From c20b2fa333278ccde79c2b40a14a1159d00979c6 Mon Sep 17 00:00:00 2001
From: Matt Butrovich <mbutrovich@gmail.com>
Date: Mon, 4 May 2026 18:05:11 -0400
Subject: [PATCH 4/7] Fix tests for Spark 4.x.

---
 .../comet/parquet/ParquetReadSuite.scala      | 31 +++++++++++++------
 1 file changed, 21 insertions(+), 10 deletions(-)

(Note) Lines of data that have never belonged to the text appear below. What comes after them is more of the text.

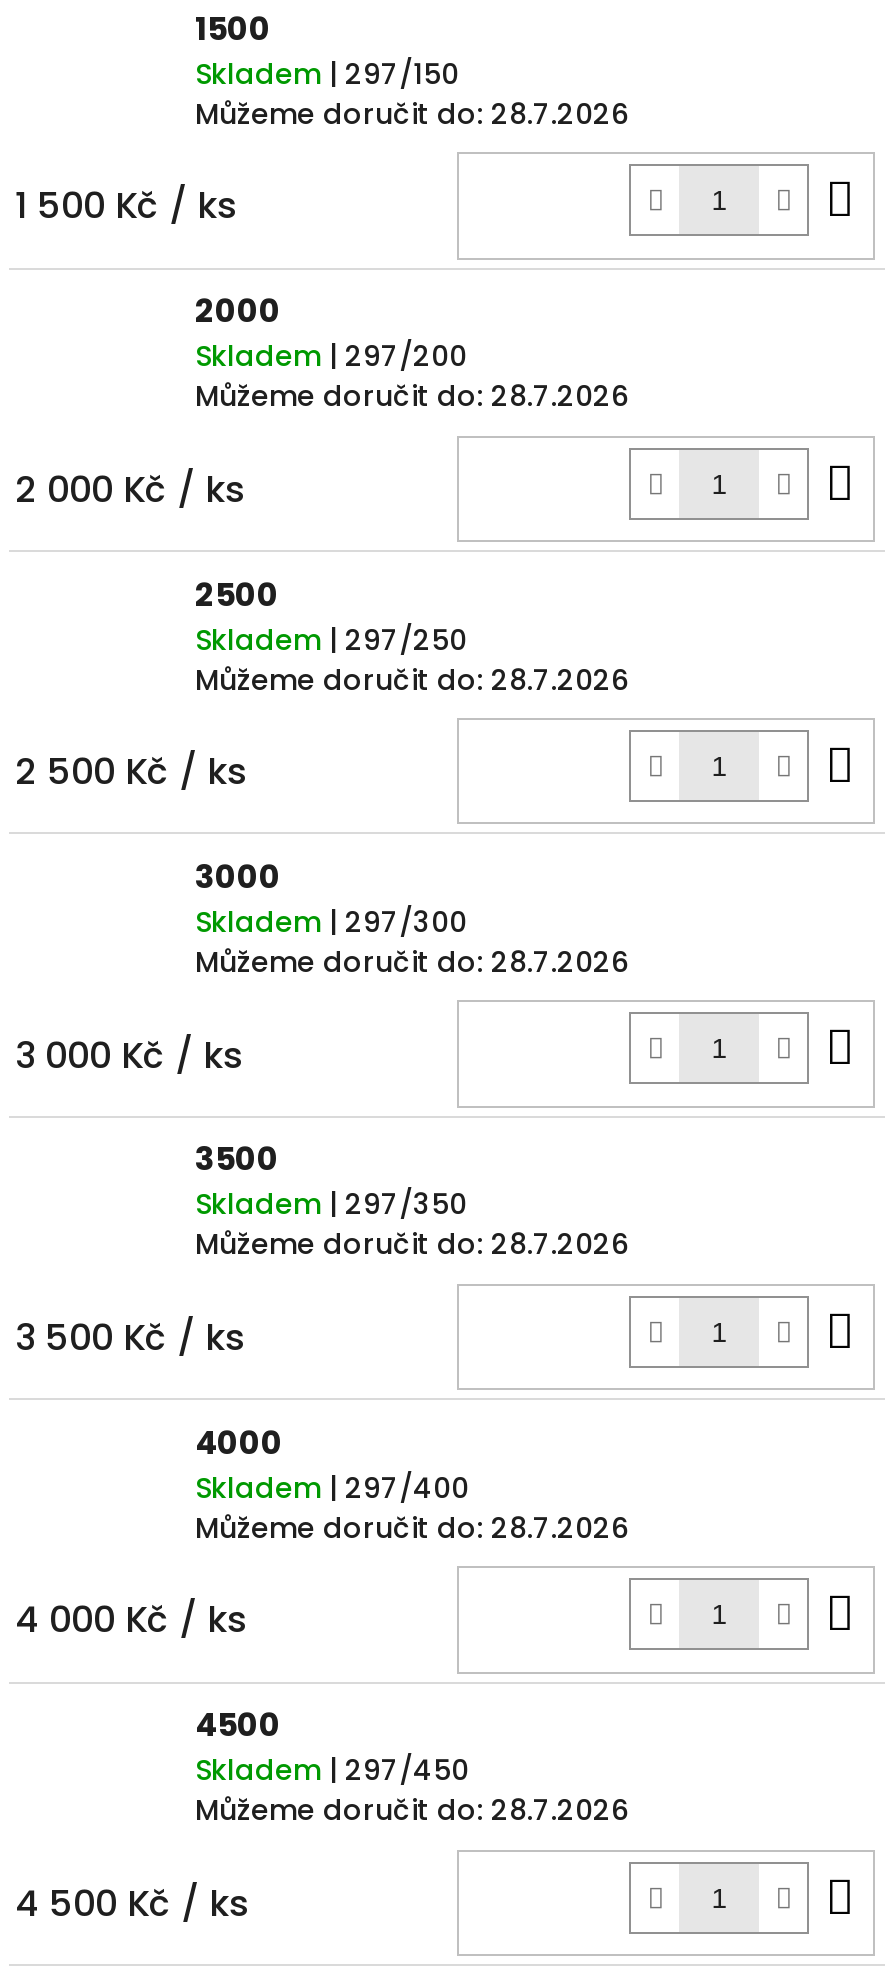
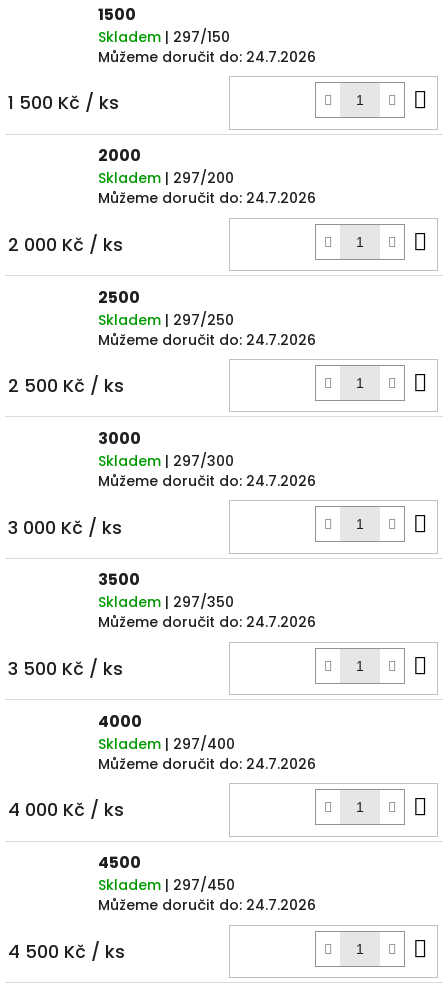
- Můžeme doručit do: 28.7.2026
+ Můžeme doručit do: 24.7.2026

- Můžeme doručit do: 28.7.2026
+ Můžeme doručit do: 24.7.2026

- Můžeme doručit do: 28.7.2026
+ Můžeme doručit do: 24.7.2026

- Můžeme doručit do: 28.7.2026
+ Můžeme doručit do: 24.7.2026

- Můžeme doručit do: 28.7.2026
+ Můžeme doručit do: 24.7.2026

- Můžeme doručit do: 28.7.2026
+ Můžeme doručit do: 24.7.2026

- Můžeme doručit do: 28.7.2026
+ Můžeme doručit do: 24.7.2026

diff --git a/spark/src/test/scala/org/apache/comet/parquet/ParquetReadSuite.scala b/spark/src/test/scala/org/apache/comet/parquet/ParquetReadSuite.scala
index 1769a017ce..51b96be121 100644
--- a/spark/src/test/scala/org/apache/comet/parquet/ParquetReadSuite.scala
+++ b/spark/src/test/scala/org/apache/comet/parquet/ParquetReadSuite.scala
@@ -1534,10 +1534,16 @@ abstract class ParquetReadSuite extends CometTestBase {
           .write
           .mode("overwrite")
           .parquet(dir.getCanonicalPath)
-        val cause = intercept[SparkException] {
-          spark.read.schema(readSchema).parquet(dir.getCanonicalPath).collect()
-        }.getCause
-        assert(cause.getMessage.contains("Found duplicate field(s)"))
+        val df = spark.read.schema(readSchema).parquet(dir.getCanonicalPath)
+        // Spark 3.x wraps the error in SparkException; Spark 4.x throws SparkRuntimeException
+        // directly. checkSparkAnswerMaybeThrows asserts both sides throw and gives us the raw
+        // Throwables to message-match against, version-agnostic.
+        checkSparkAnswerMaybeThrows(df) match {
+          case (Some(sparkExc), Some(cometExc)) =>
+            assert(sparkExc.getMessage.contains("Found duplicate field(s)"))
+            assert(cometExc.getMessage.contains("Found duplicate field(s)"))
+          case other => fail(s"Expected duplicate-field error from both sides, got $other")
+        }
       }
     }
   }
@@ -1563,14 +1569,19 @@ abstract class ParquetReadSuite extends CometTestBase {
           .mode("overwrite")
           .parquet(dir.getCanonicalPath)
 
-        val cause = intercept[SparkException] {
-          spark.read.schema(readSchema).parquet(dir.getCanonicalPath).collect()
-        }.getCause
-        assert(cause.getMessage.contains("Parquet file schema doesn't contain any field Ids"))
+        val df = spark.read.schema(readSchema).parquet(dir.getCanonicalPath)
+        checkSparkAnswerMaybeThrows(df) match {
+          case (Some(sparkExc), Some(cometExc)) =>
+            assert(
+              sparkExc.getMessage.contains("Parquet file schema doesn't contain any field Ids"))
+            assert(
+              cometExc.getMessage.contains("Parquet file schema doesn't contain any field Ids"))
+          case other => fail(s"Expected missing-field-ids error from both sides, got $other")
+        }
 
         withSQLConf(SQLConf.IGNORE_MISSING_PARQUET_FIELD_ID.key -> "true") {
-          val df = spark.read.schema(readSchema).parquet(dir.getCanonicalPath)
-          checkSparkAnswerAndOperator(df)
+          val ignoredDf = spark.read.schema(readSchema).parquet(dir.getCanonicalPath)
+          checkSparkAnswerAndOperator(ignoredDf)
         }
       }
     }

From 2a3672b0ea5152bede83407d8c8eff586c8d01c9 Mon Sep 17 00:00:00 2001
From: Matt Butrovich <mbutrovich@gmail.com>
Date: Mon, 4 May 2026 18:26:18 -0400
Subject: [PATCH 5/7] Fix tests for Spark 4.x.

---
 .../comet/parquet/ParquetReadSuite.scala      | 25 +++++++++++++------
 1 file changed, 18 insertions(+), 7 deletions(-)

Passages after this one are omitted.